CHARACTERISTICS—HUMOUR—POLITICS—CULTURE—THEORIES OF LIFE—RELIGION

What Sydney Smith was to the outward eye we know from an admirable portrait by Eddis[145] belonging to his grand-daughter, Miss Caroline Holland. He had a long and slightly aquiline nose, of the type which gives a peculiar trenchancy to the countenance; a strongly developed chin, thick white hair,[146] and black eyebrows. His complexion was fresh, inclining to be florid. In figure he was, to use his own phrase, "of the family of Falstaff." Ticknor described him as "corpulent but not gross." Macaulay spoke of his "rector-like amplitude and rubicundity." He was of middle height, rather above it than below, and sturdily built. He used to quote a saying from one of his contemporaries at Oxford—"Sydney, your sense, wit, and clumsiness, always give me the idea of an Athenian carter." Except on ceremonious occasions, he was careless about his dress. His daughter says:—"His neckcloth always looked like a pudding tied round his throat, and the arrangement of his garments seemed more the result of accident than design."

His manner in society was cordial, unrestrained, and even boisterous. "I live," he said in an admirable figure, "with open doors and windows." His poor parishioners regarded him with "a curious mixture of reverence and grin."[147] His daughter says that, "on entering the pulpit, the calm dignity of his eye, mien, and voice, made one feel that he was indeed, and felt himself to be, 'the pastor standing between our God and His people,' to teach His laws, to declare His judgments, and proclaim His mercies."

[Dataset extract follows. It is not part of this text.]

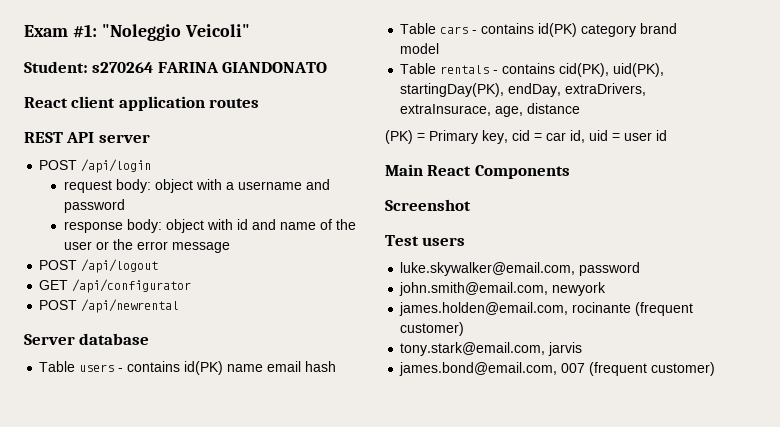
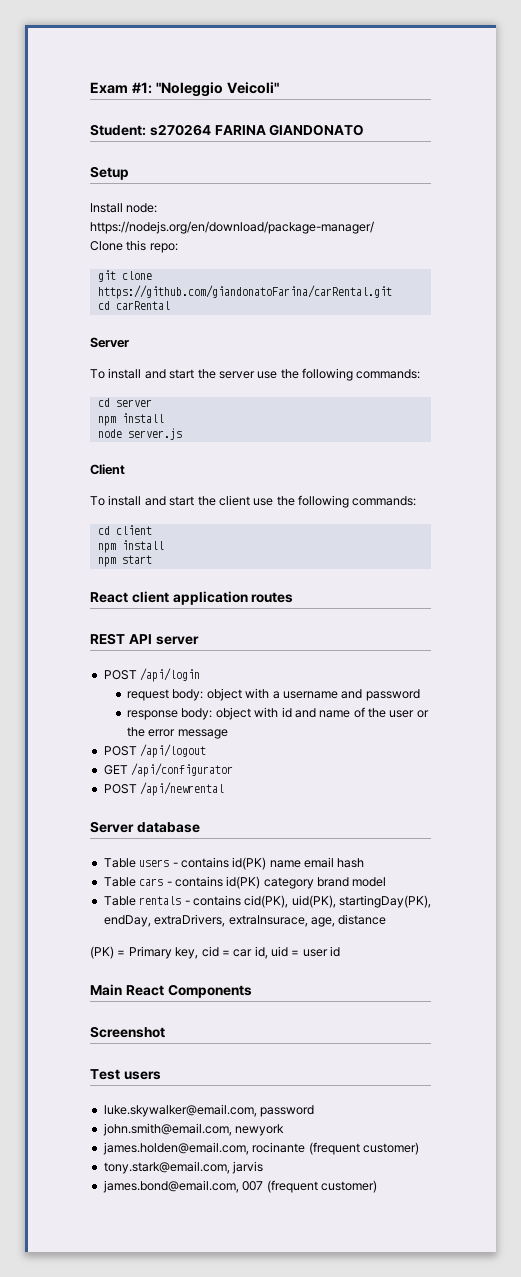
(328, 67) none -> [90,166,129,180] [90,203,158,213] [90,221,374,234] [90,240,178,253] [97,270,152,282] [97,285,392,299] [97,301,170,310] [90,337,129,348] [90,368,421,381] [97,398,152,407] [97,413,164,426] [97,428,182,440] [90,464,125,475] [90,495,417,508] [97,525,152,535] [97,540,164,553] [97,555,152,567] // Setup // Install node: https://nodejs.org/en/download/package-manager/ // Clone this repo: // git clone https://github.com/giandonatoFarina/carRental.git // cd carRental // Server // To install and start the server use the following commands: // cd server // npm install // node server.js // Client // To install and start the client use the following commands: // cd client // npm install // npm start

Enough has been quoted from his writings to give the reader a clear notion of his style. In early life it was not scrupulously correct,[148] and to the end it was marked here and there by an archaism such as "I have strove," and "they are rode over." It was singularly uninvolved and uncomplicated, and was animated, natural, and vigorous in the highest degree. As years went on, it gained both in ease and in accuracy, but never lost either its force or its resonance. It ran up and down the whole gamut of the English tongue, from sesquipedalian classicisms (which he generally used to heighten a comic effect) to one-syllabled words of the homeliest Anglo-Saxon. His punctuation was careless, and the impression produced by his written composition is that of a man who wrote exactly as he spoke, without pause, premeditation, or amendment; who was possessed by the subject on which he was writing, and never laid down the pen till that subject lived and breathed in the written page.[149] Here and there, indeed, it is easy to note an unusual care and elaboration in the structure of the sentences and the cadence of the sound, and then the style rises to a very high level of rhetorical dignity.